Print previews and other tasks are also slow.

Try to open four MathML articles at once on Firefox 2.

When opening a similar article in 'microformat' over HTML,
i can see the text before the math is completely rendered.

Authors can start to read initial article whereas bottom part is
rendered. Time is an issue for some people.


###  EDITING  ###

Verbosity rules out manual encoding. This gave another problem due
to the lack of adequate editor and tools. A few expensive applications
were generating acceptable code. Interestingly they were not oriented
to Office/Publishers environments.

I completely agree with Ian when said

{BLOCKQUOTE
 Anything we can do to make the language more maintainable will go a
 long way towards arguing for MathML over the alternatives
}

and with Jammes when said

{BLOCKQUOTE
 The supposed benefit is not to MathML editors but to authors using
 text editors. I have tried writing MathML-in-XHTML using only a text
 editor and the experience was painful to say the least. I found that
 the verbosity made it difficult to enter and then difficult to fix
 when I had made a mistake.
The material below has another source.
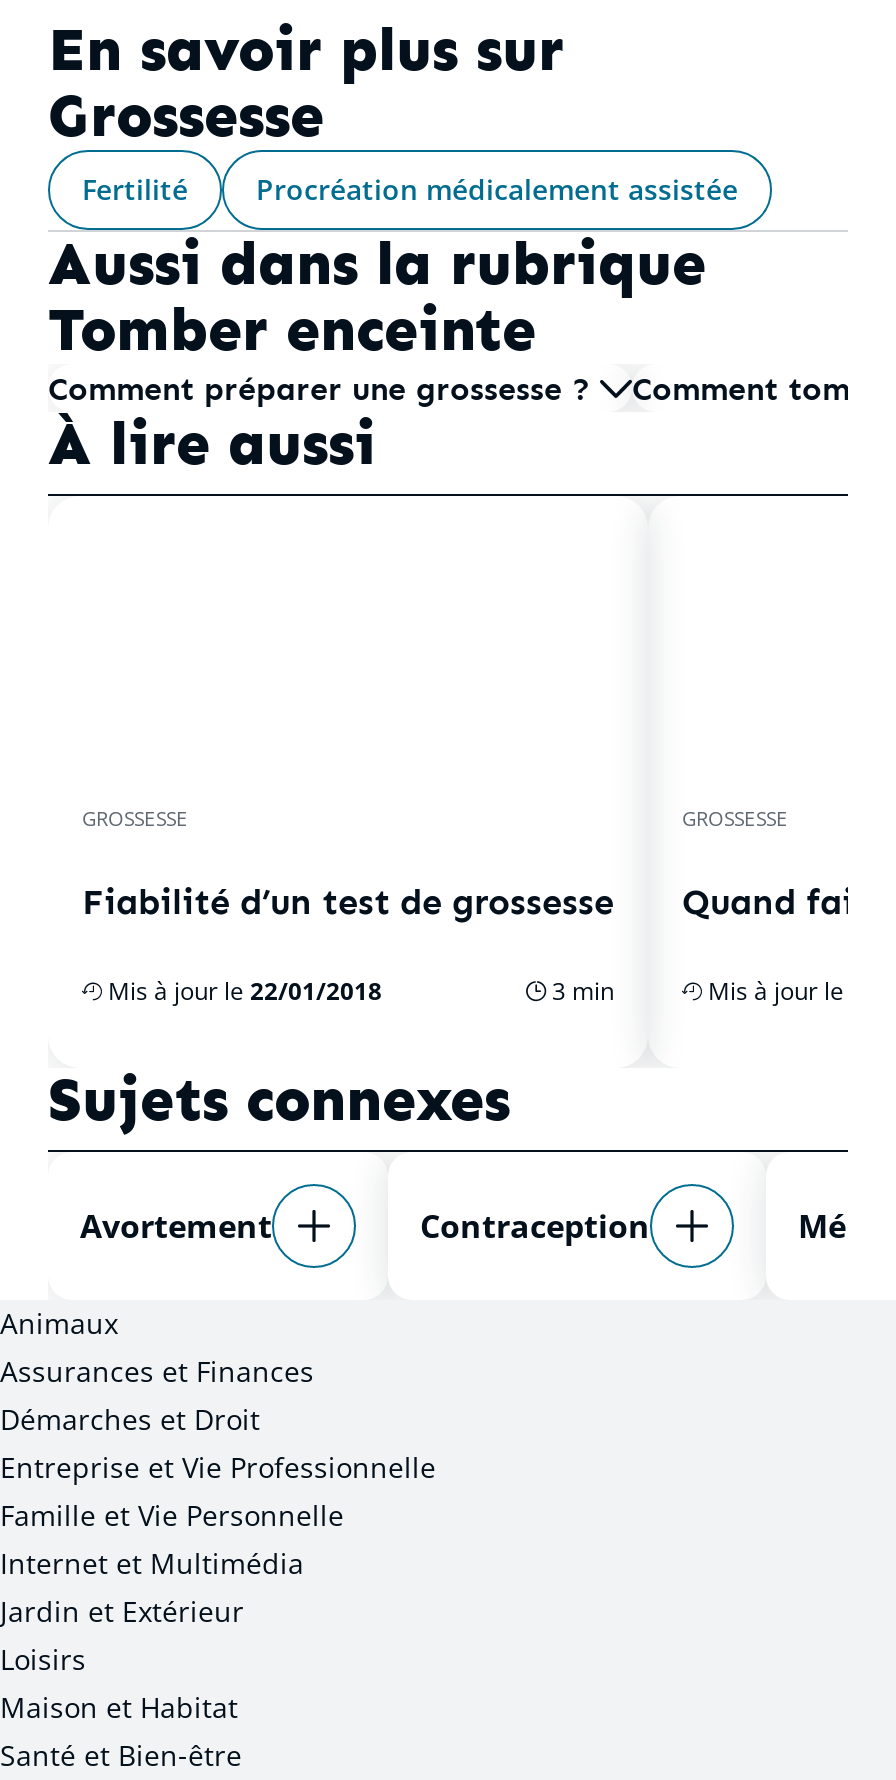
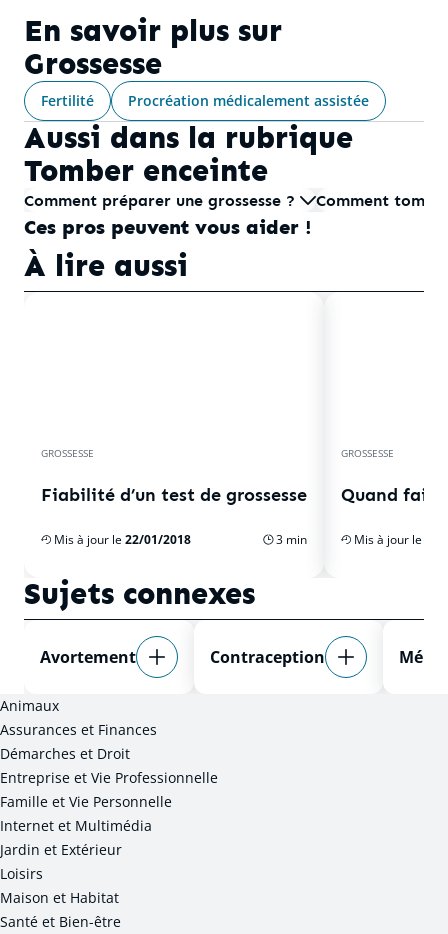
+ Ces pros peuvent vous aider !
The sensible solution might have been to
 use something like itex2MML to keep the source equations in
 human-readable form but that would have involved keeping two seperate
 representations of the document, with all the associated problems
 that that causes.
}

It is also worth to notice that most of tools generating presentation
MathML from some LaTeX or LaTeX-like code were not working correctly.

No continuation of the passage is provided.